### Supplied records
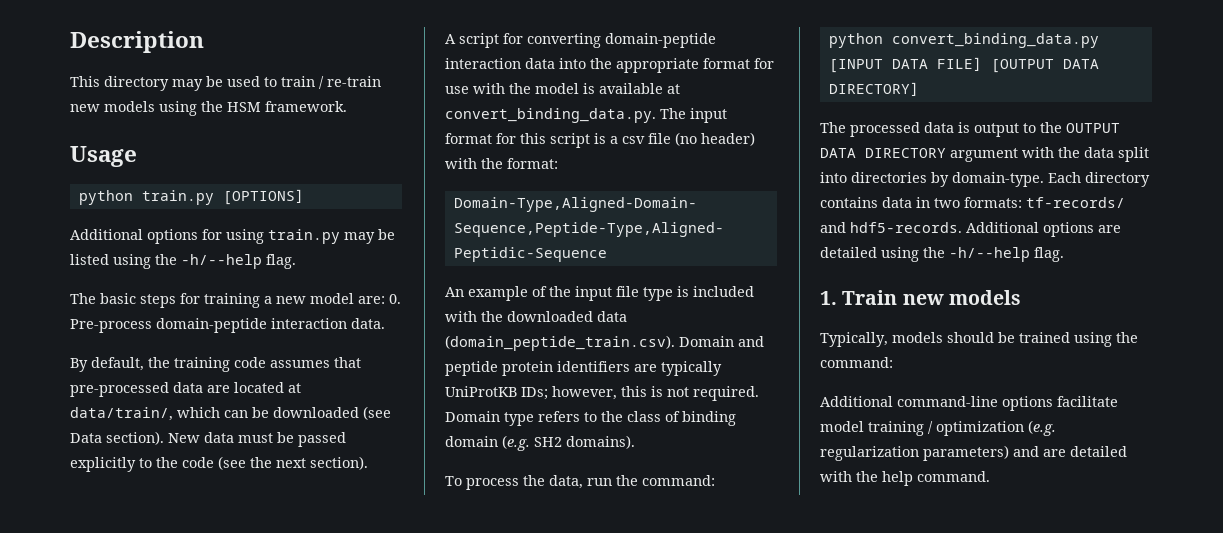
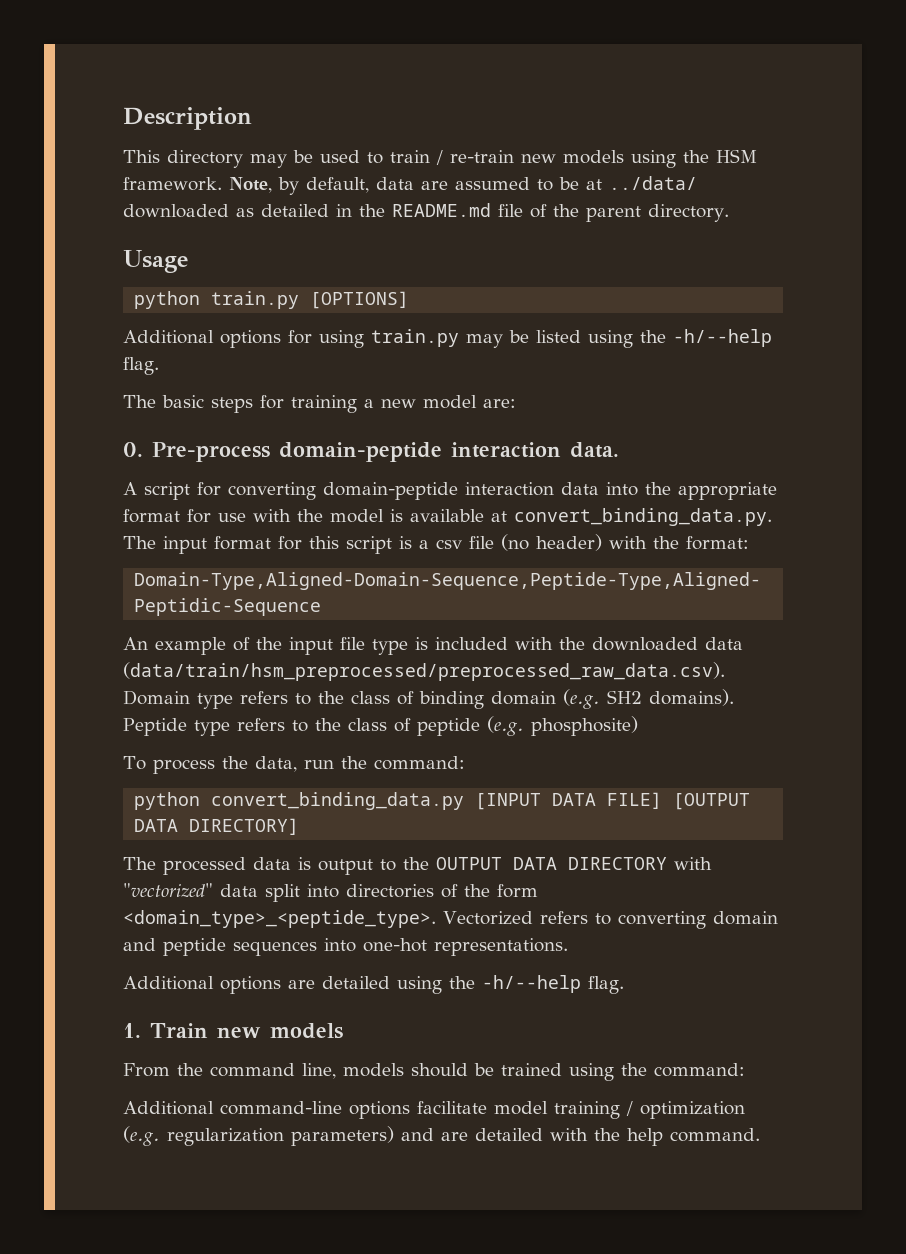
(347, 106) none -> [229,176,697,195] [123,203,729,222] Note, by default, data are assumed to be at ../data/ downloaded as detailed in the README.md file of the parent directory.
(385, 300) none -> (516, 403) //
[70,357,361,372] [70,382,301,397] [70,406,391,421] [70,431,346,447] [70,456,368,472] // By default, the training code assumes that pre-processed data are located at data/train/, which can be downloaded (see Data section). New data must be passed explicitly to the code (see the next section). -> (619, 450) none
[445,335,764,351] [445,361,722,376] [445,386,759,401] (domain_peptide_train.csv). Domain and peptide protein identifiers are typically UniProtKB IDs; however, this is not required. -> [123,662,725,681] (data/train/hsm_preprocessed/preprocessed_raw_data.csv).
(635, 442) none -> [123,716,638,736] Peptide type refers to the class of peptide (e.g. phosphosite)
[950,147,1080,162] argument with the -> [674,857,712,870] [123,883,213,897] with "vectorized"
[931,172,1150,187] [820,197,1125,208] [820,222,962,233] by domain-type. Each directory contains data in two formats: tf-records/ and hdf5-records. -> [441,884,538,898] [123,910,778,929] [123,938,568,956] of the form <domain_type>_<peptide_type>. Vectorized refers to converting domain and peptide sequences into one-hot representations. //
[820,332,888,347] Typically, -> [123,1063,336,1079] From the command line,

### About this exercise
Leaving out the pictures, print every record exactly as written.

### Response below
(347, 106) none -> [229,176,697,195] [123,203,729,222] Note, by default, data are assumed to be at ../data/ downloaded as detailed in the README.md file of the parent directory.
(385, 300) none -> (516, 403) //
[70,357,361,372] [70,382,301,397] [70,406,391,421] [70,431,346,447] [70,456,368,472] // By default, the training code assumes that pre-processed data are located at data/train/, which can be downloaded (see Data section). New data must be passed explicitly to the code (see the next section). -> (619, 450) none
[445,335,764,351] [445,361,722,376] [445,386,759,401] (domain_peptide_train.csv). Domain and peptide protein identifiers are typically UniProtKB IDs; however, this is not required. -> [123,662,725,681] (data/train/hsm_preprocessed/preprocessed_raw_data.csv).
(635, 442) none -> [123,716,638,736] Peptide type refers to the class of peptide (e.g. phosphosite)
[950,147,1080,162] argument with the -> [674,857,712,870] [123,883,213,897] with "vectorized"
[931,172,1150,187] [820,197,1125,208] [820,222,962,233] by domain-type. Each directory contains data in two formats: tf-records/ and hdf5-records. -> [441,884,538,898] [123,910,778,929] [123,938,568,956] of the form <domain_type>_<peptide_type>. Vectorized refers to converting domain and peptide sequences into one-hot representations. //
[820,332,888,347] Typically, -> [123,1063,336,1079] From the command line,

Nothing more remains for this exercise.